TASK REQUIREMENTS: Beginning with the line containing "-10,7 +10,7 @@" and ending with the line containing "position:absolute; left:0; top:0;", write out each line of the records below exactly; pictures and lines outside that range are left out.

(Front-end code change data)
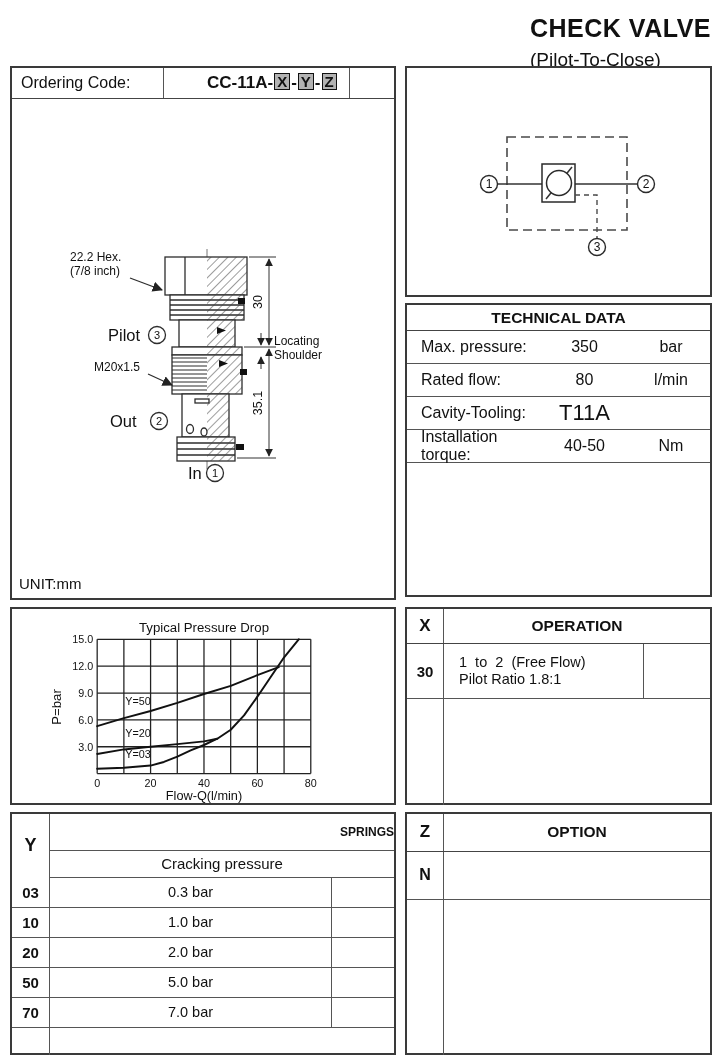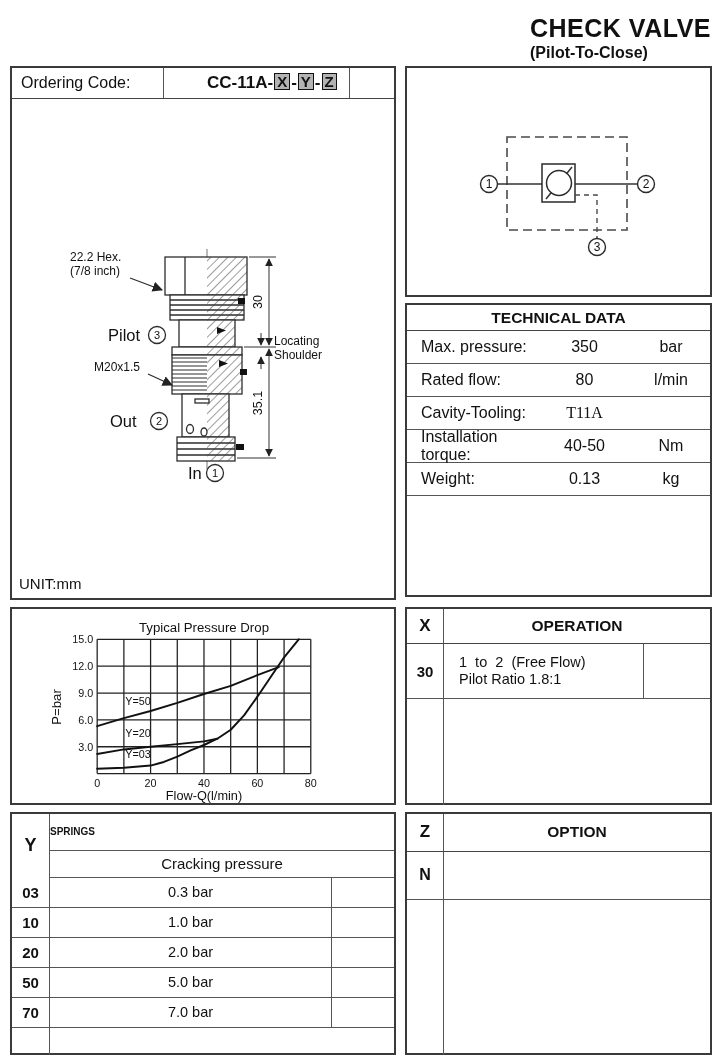--- a/index.html
+++ b/index.html
@@ -10,7 +10,7 @@
   
   #page-title-wrap { position:absolute; top:14px; right:4px; }
   #page-title { font-size:25px; font-weight:bold; letter-spacing:0.5px; }
-  #page-subtitle { font-size:16px; font-weight:bold; margin-top:1px; }
+  #page-subtitle { font-size:19px; font-weight:normal; margin-top:6px; }
 
   
   #left-box { left:10px; top:66px; width:386px; height:534px; }

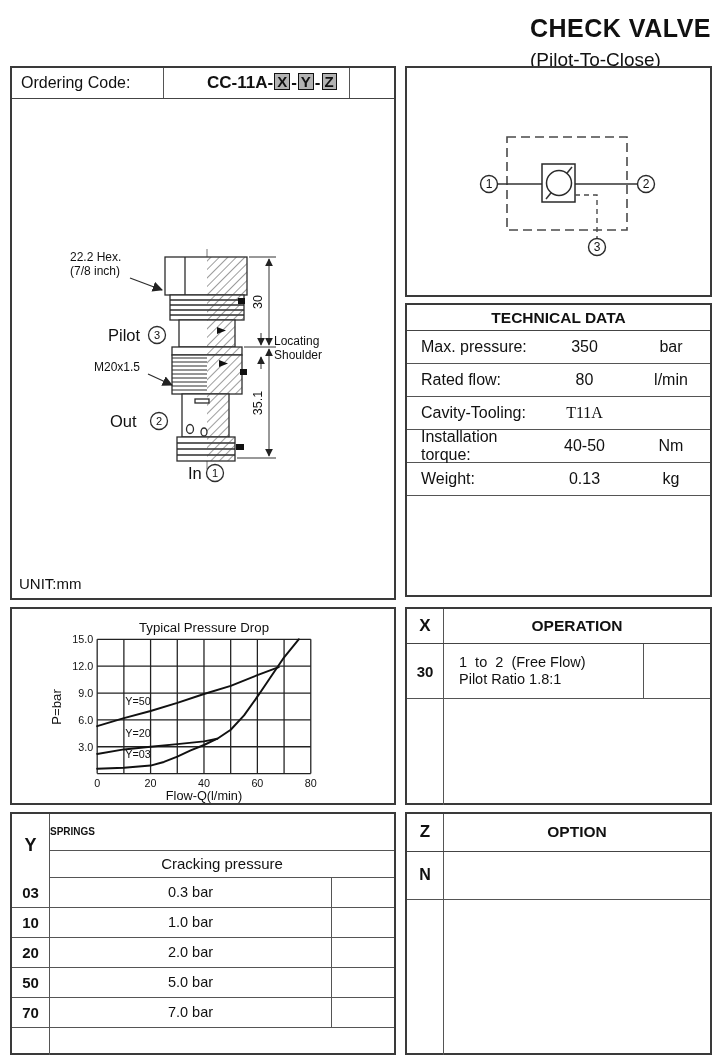--- a/index.html
+++ b/index.html
@@ -39,7 +39,7 @@
   .tech-row .lbl { flex:1; padding-left:14px; }
   .tech-row .val { width:95px; text-align:center; }
   .tech-row .unit { width:78px; text-align:center; }
-  .serif-val { font-family:Liberation Serif, serif; font-size:16px; }
+  .serif-val { font-family:Liberation Sans, sans-serif; font-size:22px; }
 
   
   #chart-box { left:10px; top:607px; width:386px; height:198px; }

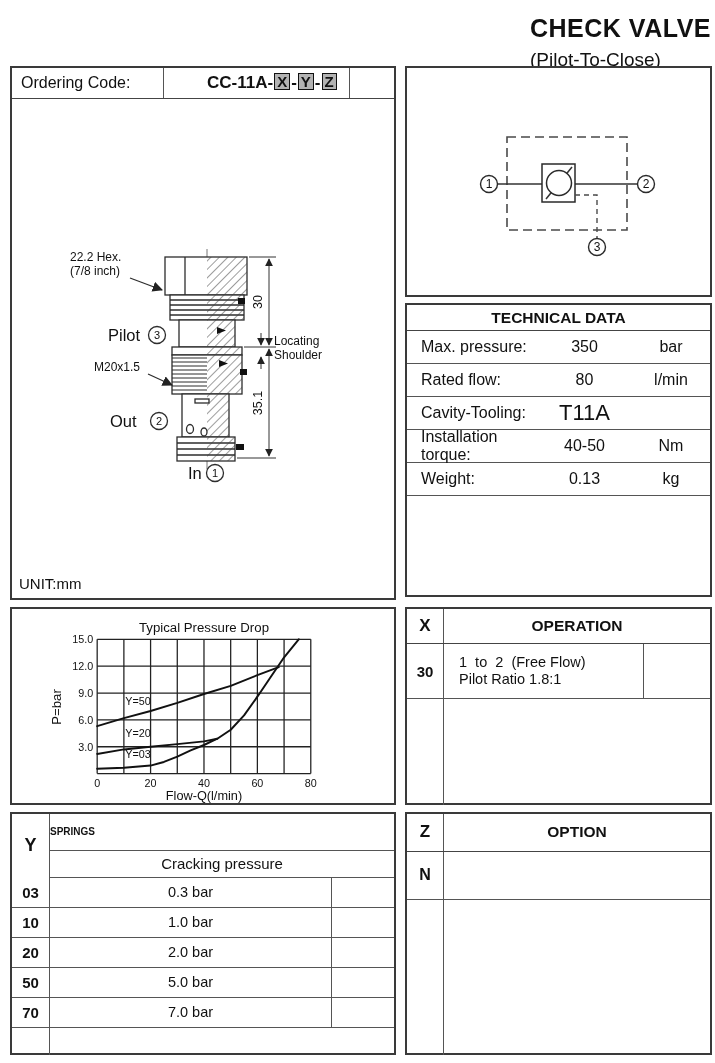--- a/index.html
+++ b/index.html
@@ -228,11 +228,6 @@
     <div class="lbl">Installation torque:</div>
     <div class="val">40-50</div>
     <div class="unit">Nm</div>
-  </div>
-  <div class="tech-row">
-    <div class="lbl">Weight:</div>
-    <div class="val">0.13</div>
-    <div class="unit">kg</div>
   </div>
 </div>
 

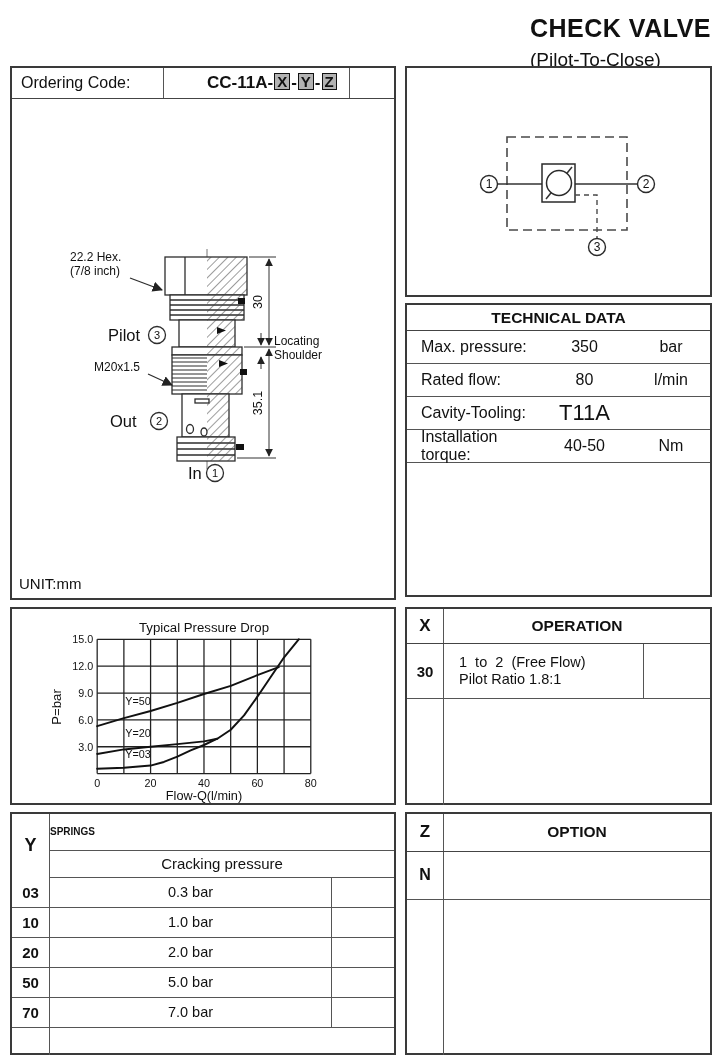--- a/index.html
+++ b/index.html
@@ -64,7 +64,7 @@
   
   #springs-box { left:10px; top:812px; width:386px; height:243px; }
   #springs-ycell { position:absolute; left:0; top:0; width:38px; height:64px; border-right:1.3px solid #555; text-align:center; font-weight:bold; font-size:18px; line-height:62px; }
-  #springs-title { position:absolute; left:38px; top:0; right:0; height:37px; border-bottom:1.3px solid #555; text-align:left; font-weight:bold; font-size:10px; line-height:36px; }
+  #springs-title { position:absolute; left:38px; top:0; right:0; height:37px; border-bottom:1.3px solid #555; text-align:right; font-weight:bold; font-size:12px; line-height:36px; }
   #springs-sub { position:absolute; left:38px; top:37px; right:0; height:27px; border-bottom:1.3px solid #555; text-align:center; font-size:15px; line-height:26px; }
   .spring-row { position:absolute; left:0; right:0; height:30px; display:flex; border-bottom:1.3px solid #555; }
   .spring-code { width:38px; border-right:1.3px solid #555; text-align:center; font-weight:bold; font-size:15px; line-height:29px; }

REPLY TO THE TASK:
@@ -10,7 +10,7 @@
   
   #page-title-wrap { position:absolute; top:14px; right:4px; }
   #page-title { font-size:25px; font-weight:bold; letter-spacing:0.5px; }
-  #page-subtitle { font-size:16px; font-weight:bold; margin-top:1px; }
+  #page-subtitle { font-size:19px; font-weight:normal; margin-top:6px; }
 
   
   #left-box { left:10px; top:66px; width:386px; height:534px; }

--- a/index.html
+++ b/index.html
@@ -39,7 +39,7 @@
   .tech-row .lbl { flex:1; padding-left:14px; }
   .tech-row .val { width:95px; text-align:center; }
   .tech-row .unit { width:78px; text-align:center; }
-  .serif-val { font-family:Liberation Serif, serif; font-size:16px; }
+  .serif-val { font-family:Liberation Sans, sans-serif; font-size:22px; }
 
   
   #chart-box { left:10px; top:607px; width:386px; height:198px; }

--- a/index.html
+++ b/index.html
@@ -228,11 +228,6 @@
     <div class="lbl">Installation torque:</div>
     <div class="val">40-50</div>
     <div class="unit">Nm</div>
-  </div>
-  <div class="tech-row">
-    <div class="lbl">Weight:</div>
-    <div class="val">0.13</div>
-    <div class="unit">kg</div>
   </div>
 </div>
 

--- a/index.html
+++ b/index.html
@@ -64,7 +64,7 @@
   
   #springs-box { left:10px; top:812px; width:386px; height:243px; }
   #springs-ycell { position:absolute; left:0; top:0; width:38px; height:64px; border-right:1.3px solid #555; text-align:center; font-weight:bold; font-size:18px; line-height:62px; }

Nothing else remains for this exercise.